Goal of the exercise:
Go through the material below, find each line with the word "background", and copy those lines.

Records shown:
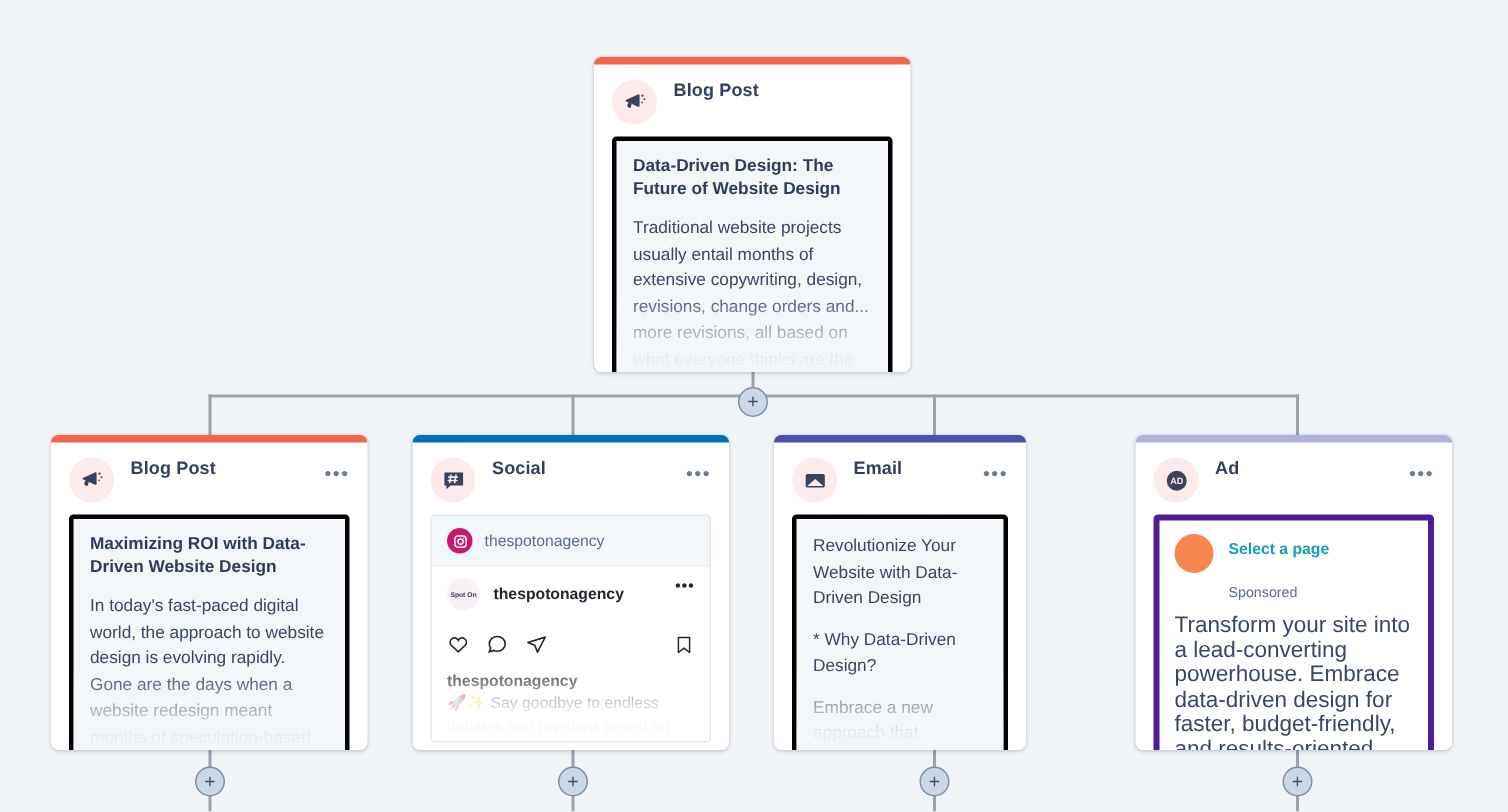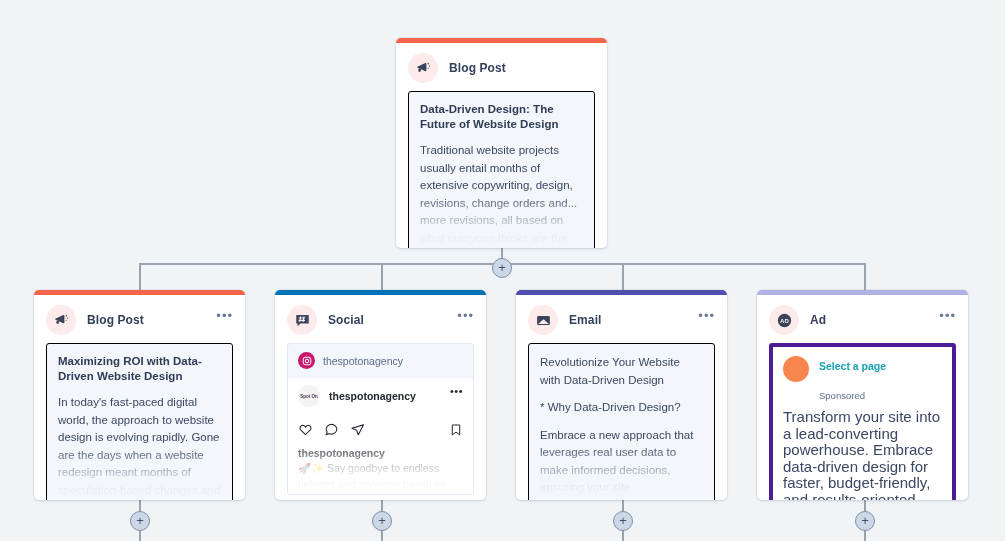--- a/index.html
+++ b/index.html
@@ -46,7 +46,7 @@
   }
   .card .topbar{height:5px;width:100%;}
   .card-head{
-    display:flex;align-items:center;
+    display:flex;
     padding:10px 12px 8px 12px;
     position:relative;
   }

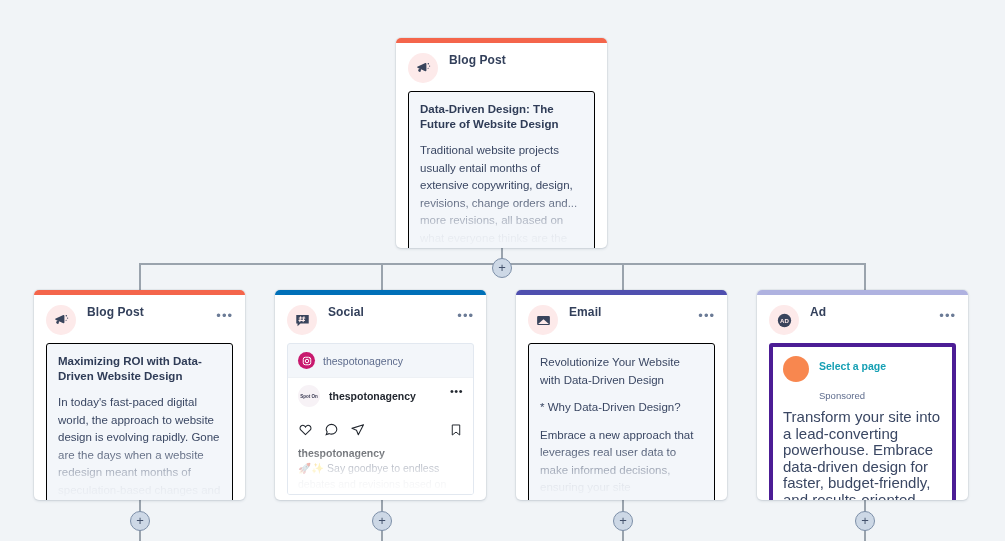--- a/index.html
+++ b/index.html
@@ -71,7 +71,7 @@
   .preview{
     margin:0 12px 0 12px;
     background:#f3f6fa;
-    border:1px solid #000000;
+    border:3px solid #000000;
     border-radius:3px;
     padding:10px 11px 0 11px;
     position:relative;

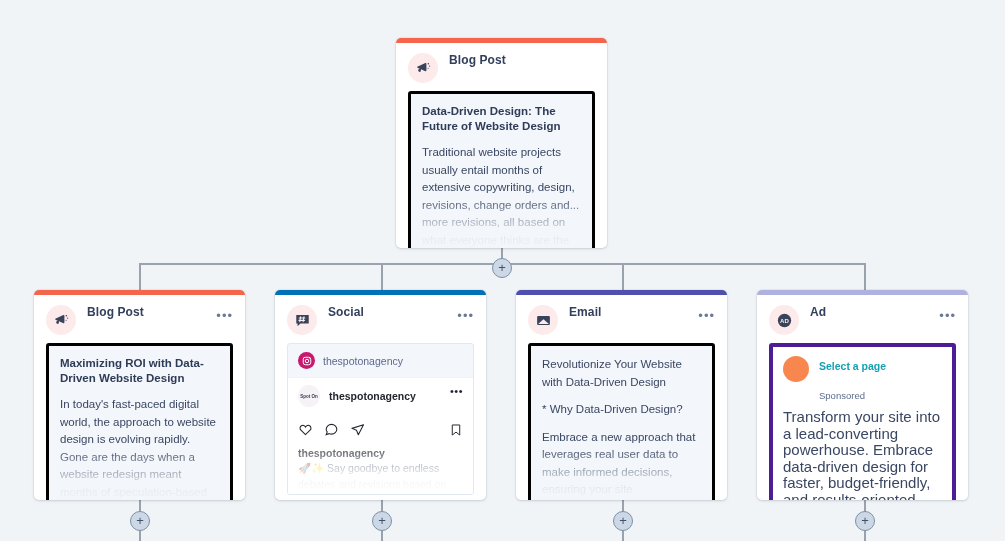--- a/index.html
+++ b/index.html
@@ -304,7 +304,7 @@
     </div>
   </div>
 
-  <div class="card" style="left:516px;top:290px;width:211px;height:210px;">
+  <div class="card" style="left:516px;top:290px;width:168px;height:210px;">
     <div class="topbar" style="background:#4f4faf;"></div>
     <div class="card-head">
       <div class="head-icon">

--

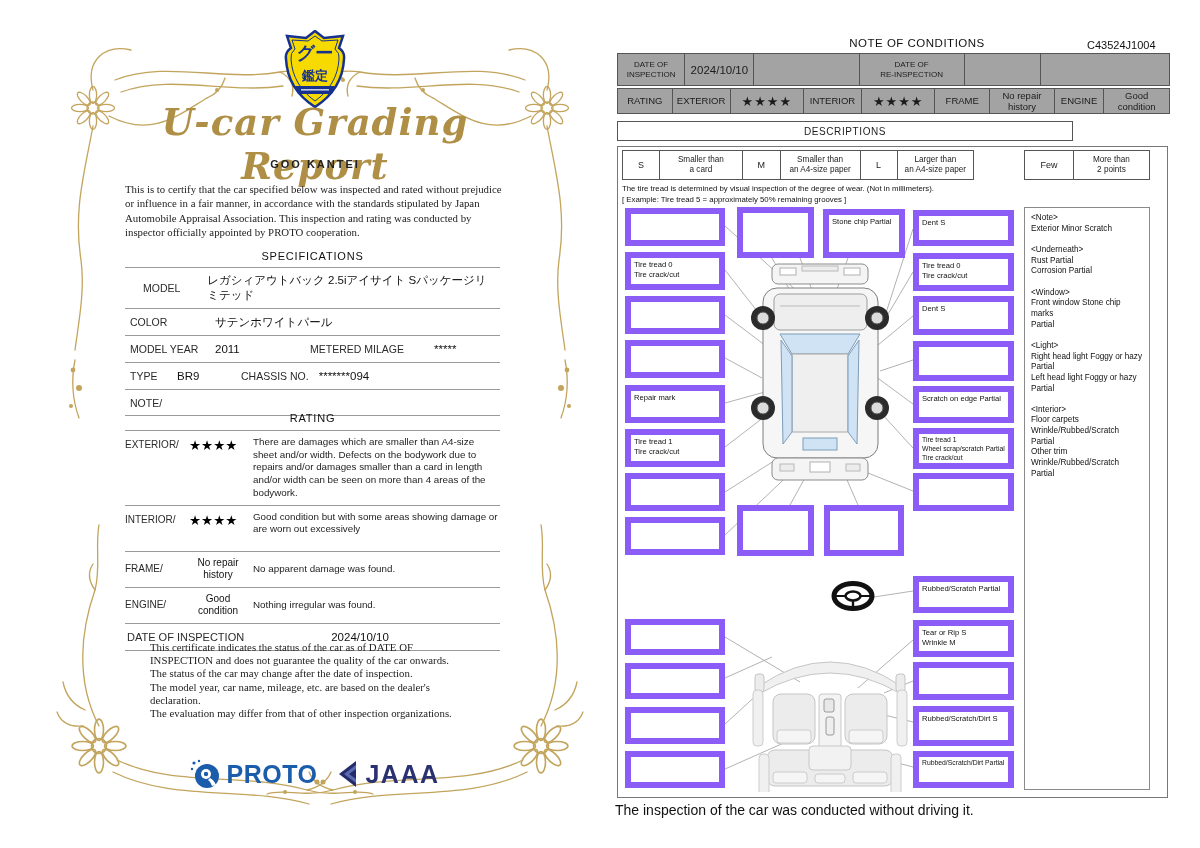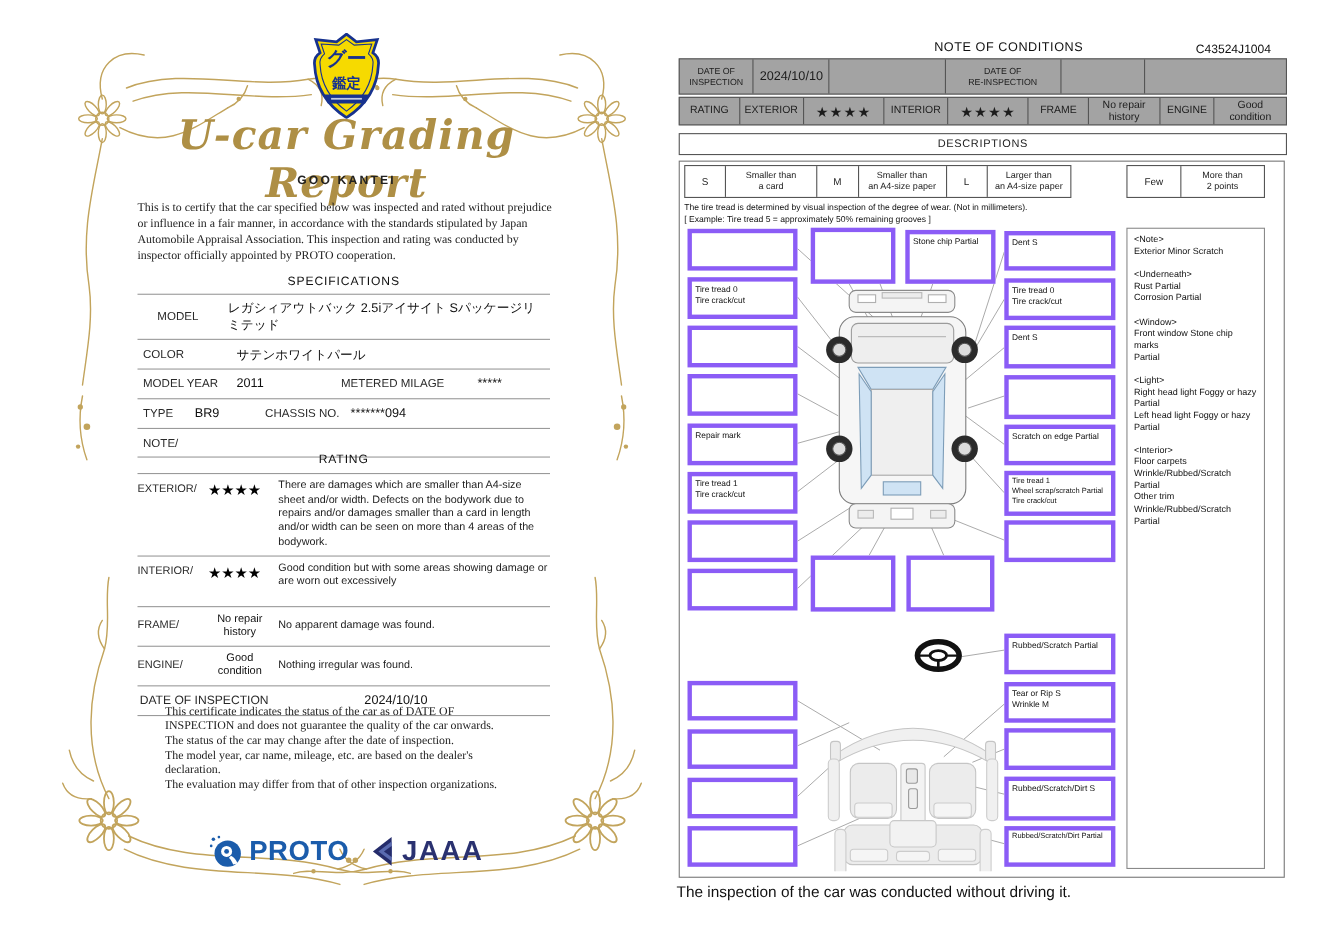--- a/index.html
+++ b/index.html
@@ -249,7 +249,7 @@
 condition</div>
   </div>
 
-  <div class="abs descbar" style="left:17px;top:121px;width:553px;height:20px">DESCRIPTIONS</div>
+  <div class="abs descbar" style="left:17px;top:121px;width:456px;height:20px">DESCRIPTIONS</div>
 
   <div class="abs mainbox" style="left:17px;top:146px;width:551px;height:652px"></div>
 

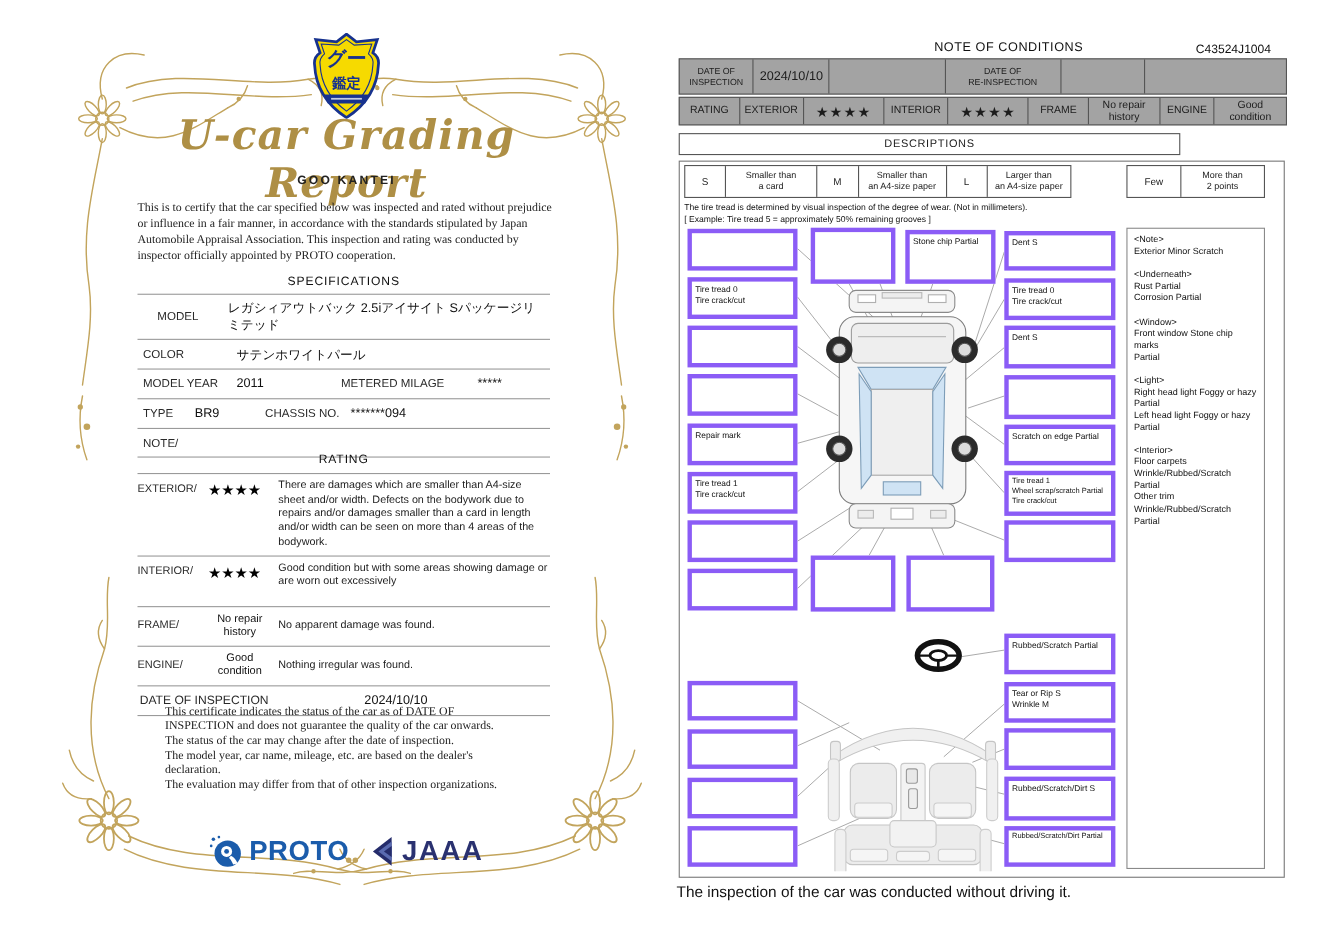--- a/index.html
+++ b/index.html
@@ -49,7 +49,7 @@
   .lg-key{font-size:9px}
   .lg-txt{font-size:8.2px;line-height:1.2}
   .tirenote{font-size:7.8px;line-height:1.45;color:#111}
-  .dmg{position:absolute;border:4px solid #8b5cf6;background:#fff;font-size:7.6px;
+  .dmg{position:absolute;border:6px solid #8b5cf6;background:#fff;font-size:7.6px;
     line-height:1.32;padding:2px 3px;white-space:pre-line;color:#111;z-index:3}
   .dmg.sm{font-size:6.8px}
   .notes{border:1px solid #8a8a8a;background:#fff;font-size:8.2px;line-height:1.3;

Written response:
     background:#f3f6fa;
     <div class="topbar" style="background:#4f4faf;"></div>
-  .dmg{position:absolute;border:4px solid #8b5cf6;background:#fff;font-size:7.6px;
+  .dmg{position:absolute;border:6px solid #8b5cf6;background:#fff;font-size:7.6px;
   .notes{border:1px solid #8a8a8a;background:#fff;font-size:8.2px;line-height:1.3;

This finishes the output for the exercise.